Michèle Pointeau was only two years older, but infinitely less fortunate. She belonged to the lower classes, to those, who sell their bodies to the sailors that arrive.
Apparently she has done the same to Rebucy and paid with her life for it.
It was only later that we learned, that Rebucy was a regular in her environment, not so much having actually visited prostitutes, but more hanging about the establishments there. He had followed her for six months before the final blow, and when it came, it was merciless.
Éponine froze for a moment, being caught out. Terror threatened to grip her again – she was helpless, helpless, and all her instincts screamed in panic. There was no running now, no quick escape through the streets, no hiding in dark places.
There was only her and him.
Talk, she realized, was the only thing she could do for the moment, until she could think of something more senseful, more productive to do. In the meantime, the goal had to be to find out what the man wanted.

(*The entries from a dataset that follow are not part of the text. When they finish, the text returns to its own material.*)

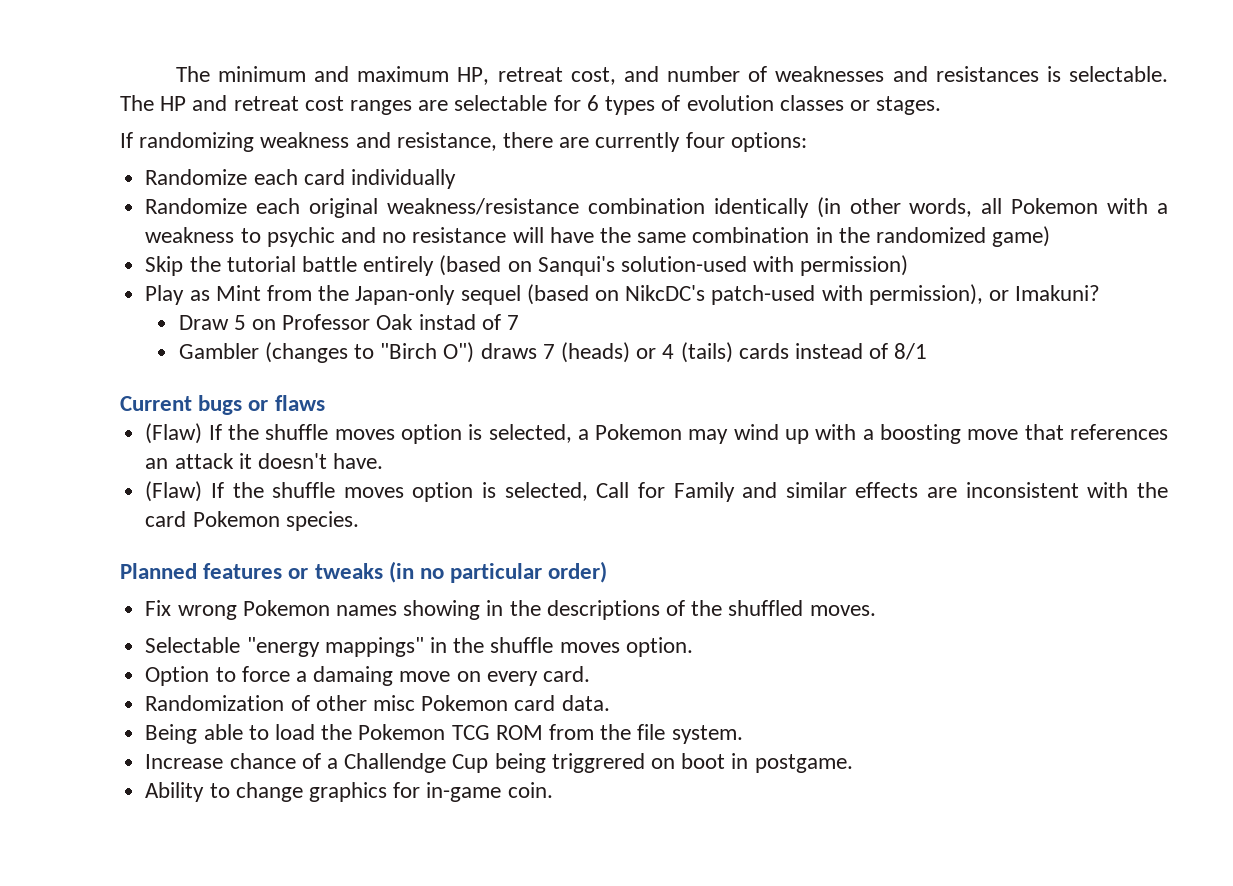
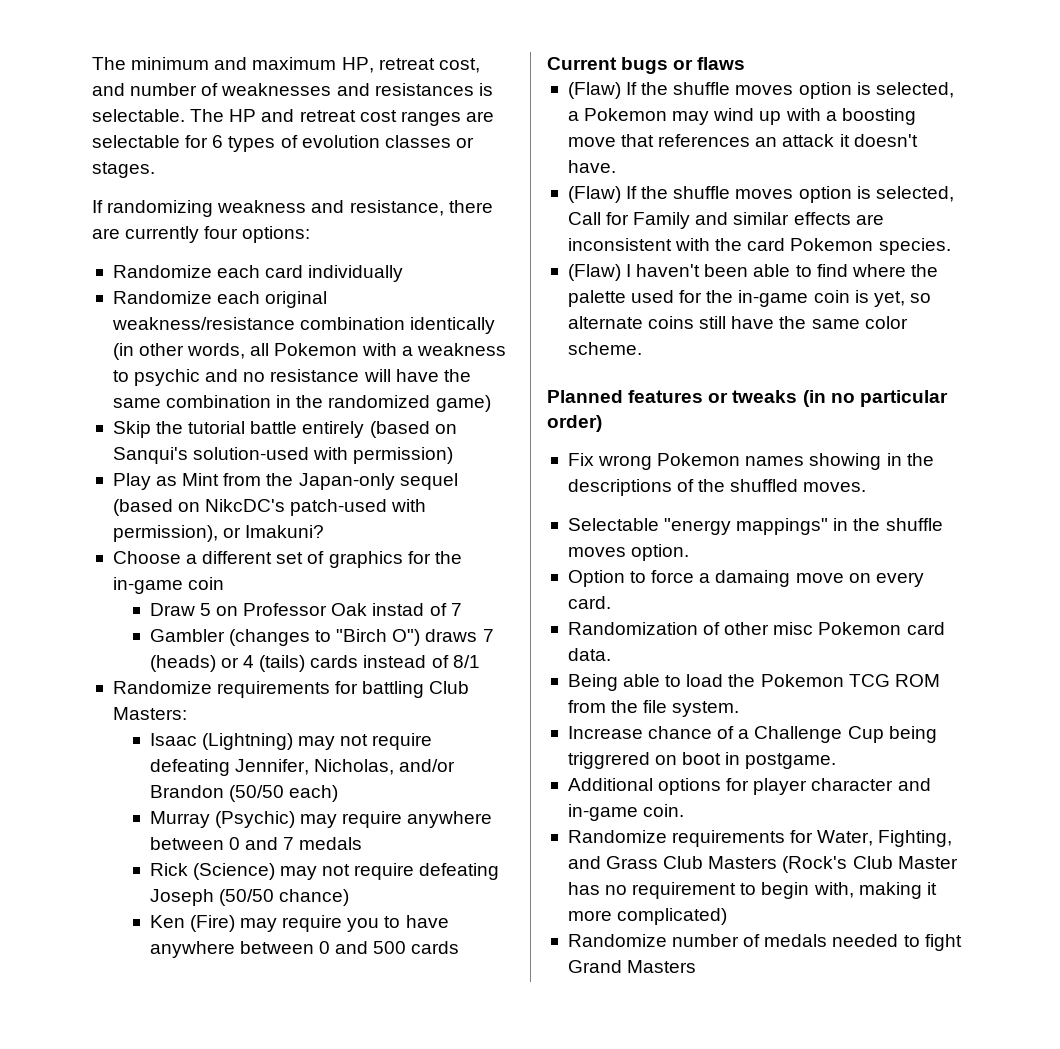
(1101, 293) none -> [112,551,462,568] [112,577,225,594] // Choose a different set of graphics for the in-game coin
(928, 351) none -> [112,681,470,698] [112,707,187,720] [149,733,433,750] [149,759,456,776] [149,785,338,802] [149,811,493,828] [149,837,363,850] [149,863,500,880] [149,889,349,906] [149,915,449,932] [149,941,460,958] // Randomize requirements for battling Club Masters: // Isaac (Lightning) may not require defeating Jennifer, Nicholas, and/or Brandon (50/50 each) // Murray (Psychic) may require anywhere between 0 and 7 medals // Rick (Science) may not require defeating Joseph (50/50 chance) // Ken (Fire) may require you to have anywhere between 0 and 500 cards
(359, 521) none -> [567,264,938,281] [567,290,931,307] [567,316,908,329] [567,342,642,355] // (Flaw) I haven't been able to find where the palette used for the in-game coin is yet, so alternate coins still have the same color scheme.
[344,753,447,773] Challendge -> [754,726,843,743] Challenge
[145,782,553,802] Ability to change graphics for in-game coin. -> [567,778,931,795] [567,804,685,821] [567,830,953,847] [567,856,958,873] [567,882,937,899] [567,908,728,925] [567,934,962,951] [567,960,697,973] Additional options for player character and in-game coin. // Randomize requirements for Water, Fighting, and Grass Club Masters (Rock's Club Master has no requirement to begin with, making it more complicated) // Randomize number of medals needed to fight Grand Masters

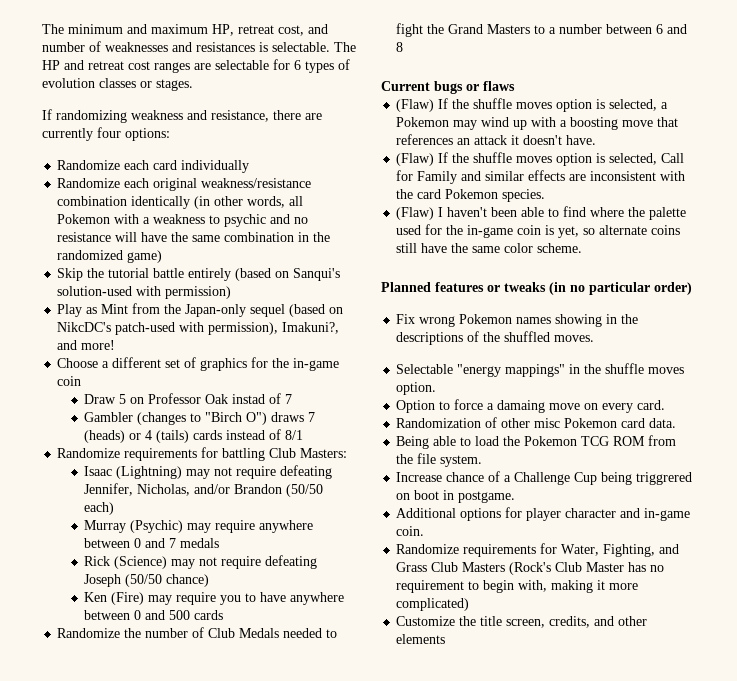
[223,525,325,538] or Imakuni? -> [282,322,340,334] [57,340,116,350] Imakuni?, and more!
(460, 947) none -> [57,627,338,638] [396,23,688,37] [396,42,404,52] // Randomize the number of Club Medals needed to fight the Grand Masters to a number between 6 and 8
[567,934,962,951] [567,960,697,973] Randomize number of medals needed to fight Grand Masters -> [396,616,648,628] [396,634,446,644] Customize the title screen, credits, and other elements

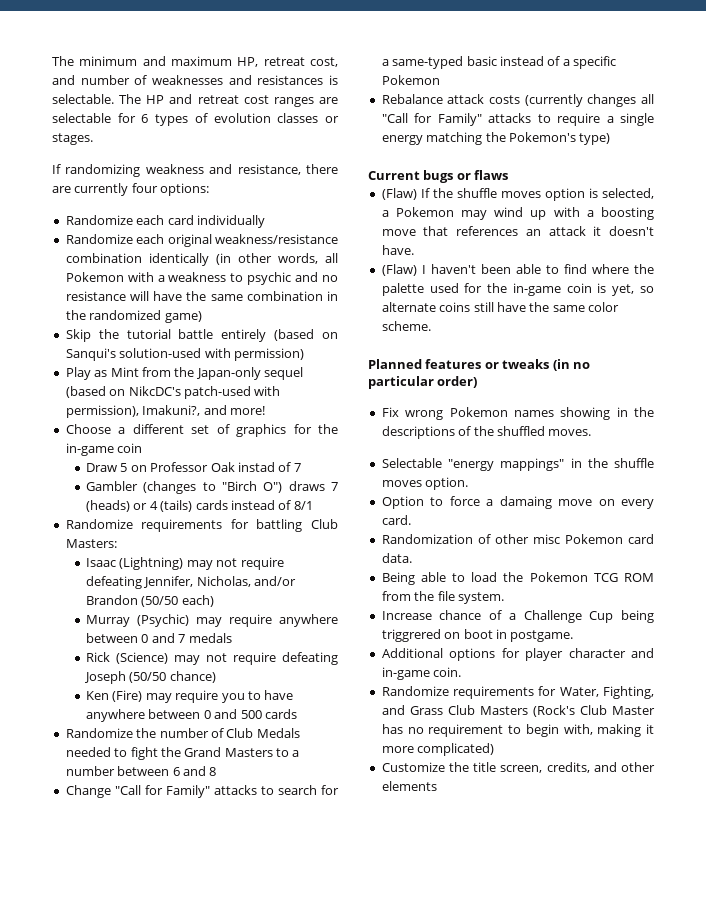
(404, 47) none -> [65,785,339,798] [381,56,616,69] [381,75,440,85] [381,94,654,107] [381,113,654,126] [381,132,611,145] // Change "Call for Family" attacks to search for a same-typed basic instead of a specific Pokemon // Rebalance attack costs (currently changes all "Call for Family" attacks to require a single energy matching the Pokemon's type)
[396,152,685,166] [396,170,686,184] [396,189,546,202] // (Flaw) If the shuffle moves option is selected, Call for Family and similar effects are inconsistent with the card Pokemon species. -> (414, 250) none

Maybe this would show her a way out.
"Who are you", she asked roughly, and he stilled his breathing for a moment, and even the sounds of his movement ceased, one moment of perfect silence almost more terrifying than the shuffling before.
"I have many names", he answered smoothly. "They are not important."
His voice was strangely gentle, not very deep, but fairly agreeable, an even drawl but, as Gavroche had accurately pointed out, there was a rolling, slurring note in his speech, that hinted at dreary back streets and darker corners.
Whatever this situation was, Éponine did not want to appear any weaker and more caught out than was absolutely inevitable.
It did not seem wise to bait him overly, but given the situation she was in, Éponine figured that meekness would not improve her situation at all.
She shifted around slightly to be able to lie on her back and answered with a slight sneer in her voice.
"Some come to mind", she replied drily, and then continued, "But it's your choice. 'Hey you' it is, then. What do you want?"
This earned her a laugh.
"You", he said, in a conversational manner that did nothing to soothe her nerves, "have stolen something from me." A deep breath again. "It is only right that I take something in return, don't you think?"
Éponine felt herself go cold. The words of Enjolras and his friends came back to haunt her.
And it reminded her of something.
"I am a thief, I'm sure you know that", Éponine spat out, out of pure spite, and to silence her own fearful thoughts. "What were you expecting?" She fletched her fingers to try and get some feeling back into them.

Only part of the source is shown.